Find the line with "3,444 carriers. With us, you" and the line with "for over 3,444" in the entries below; output exactly those two lines, every line between them, and no others.

---------- RECORDS

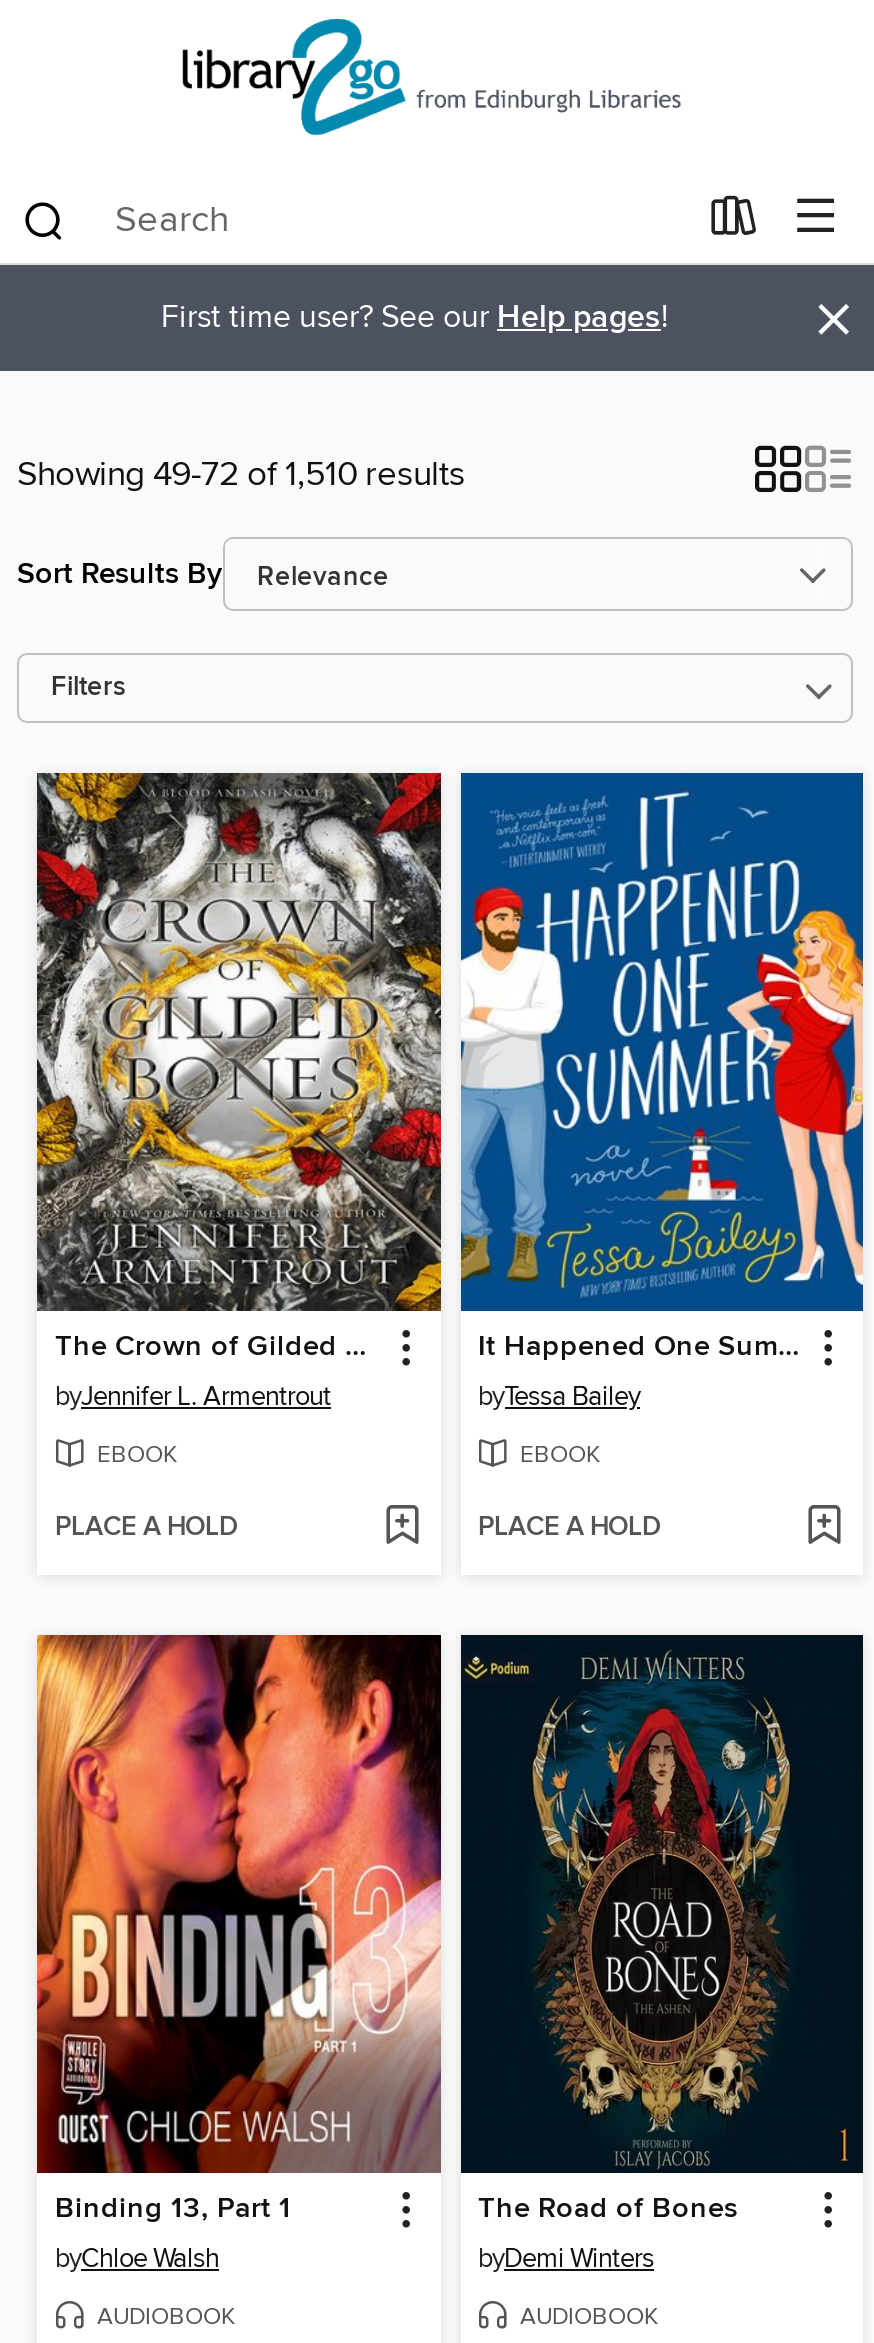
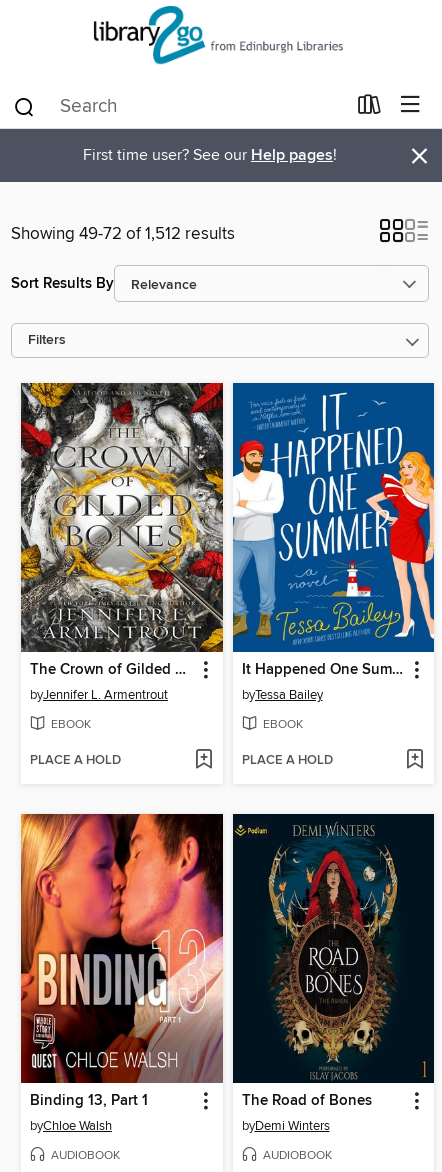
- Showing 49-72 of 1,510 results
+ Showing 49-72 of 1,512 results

--------------------
---------- RECORDS

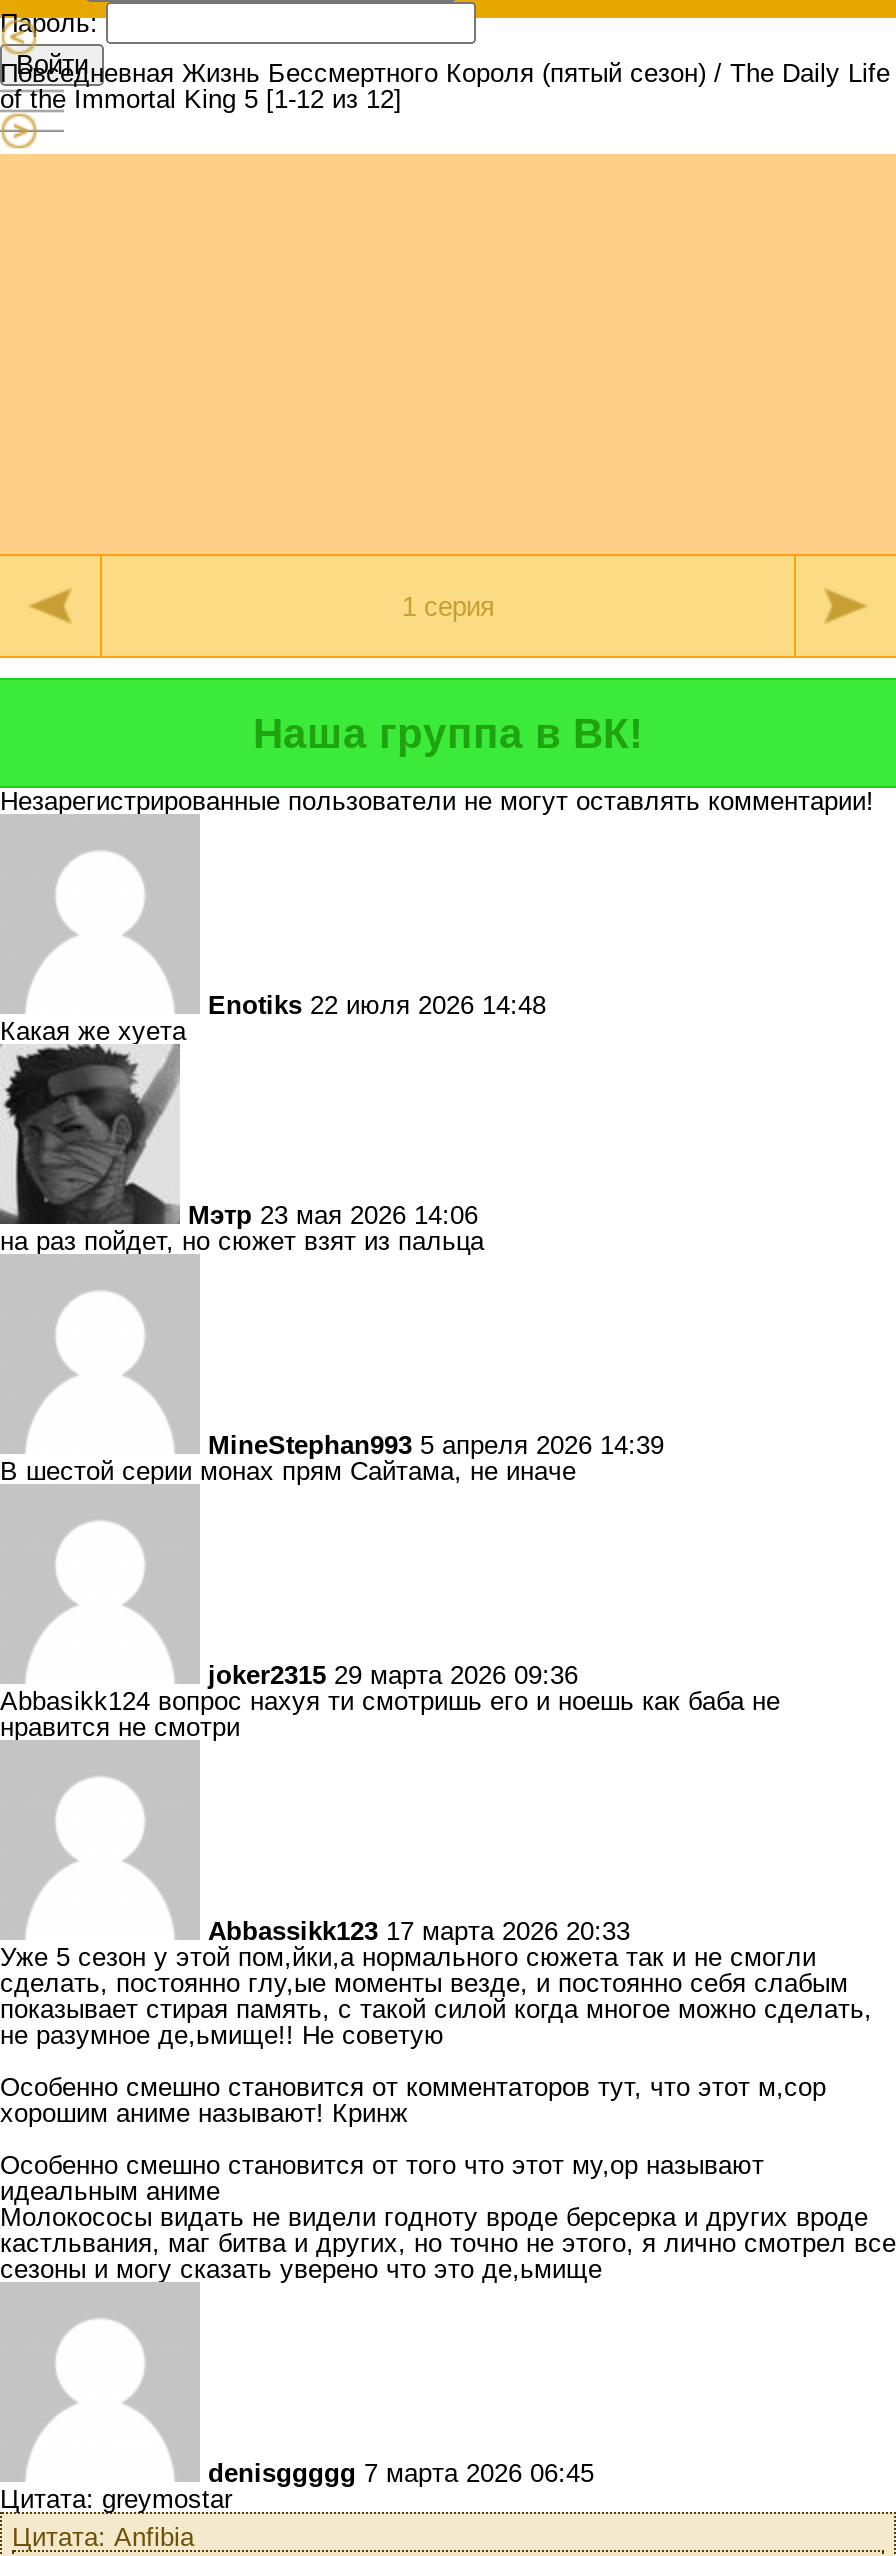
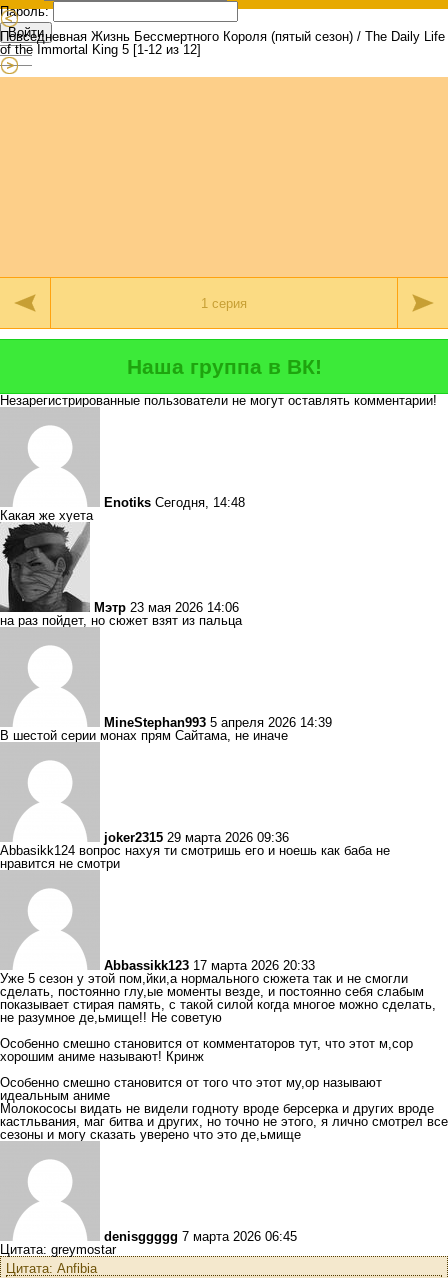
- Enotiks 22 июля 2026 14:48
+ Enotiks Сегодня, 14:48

--------------------
---------- RECORDS

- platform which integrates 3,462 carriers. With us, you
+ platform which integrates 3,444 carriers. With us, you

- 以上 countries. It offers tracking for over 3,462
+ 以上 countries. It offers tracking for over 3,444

--------------------

REPLY TO THE EXERCISE:
+ platform which integrates 3,444 carriers. With us, you

- 以上 countries. It offers tracking for over 3,462
+ 以上 countries. It offers tracking for over 3,444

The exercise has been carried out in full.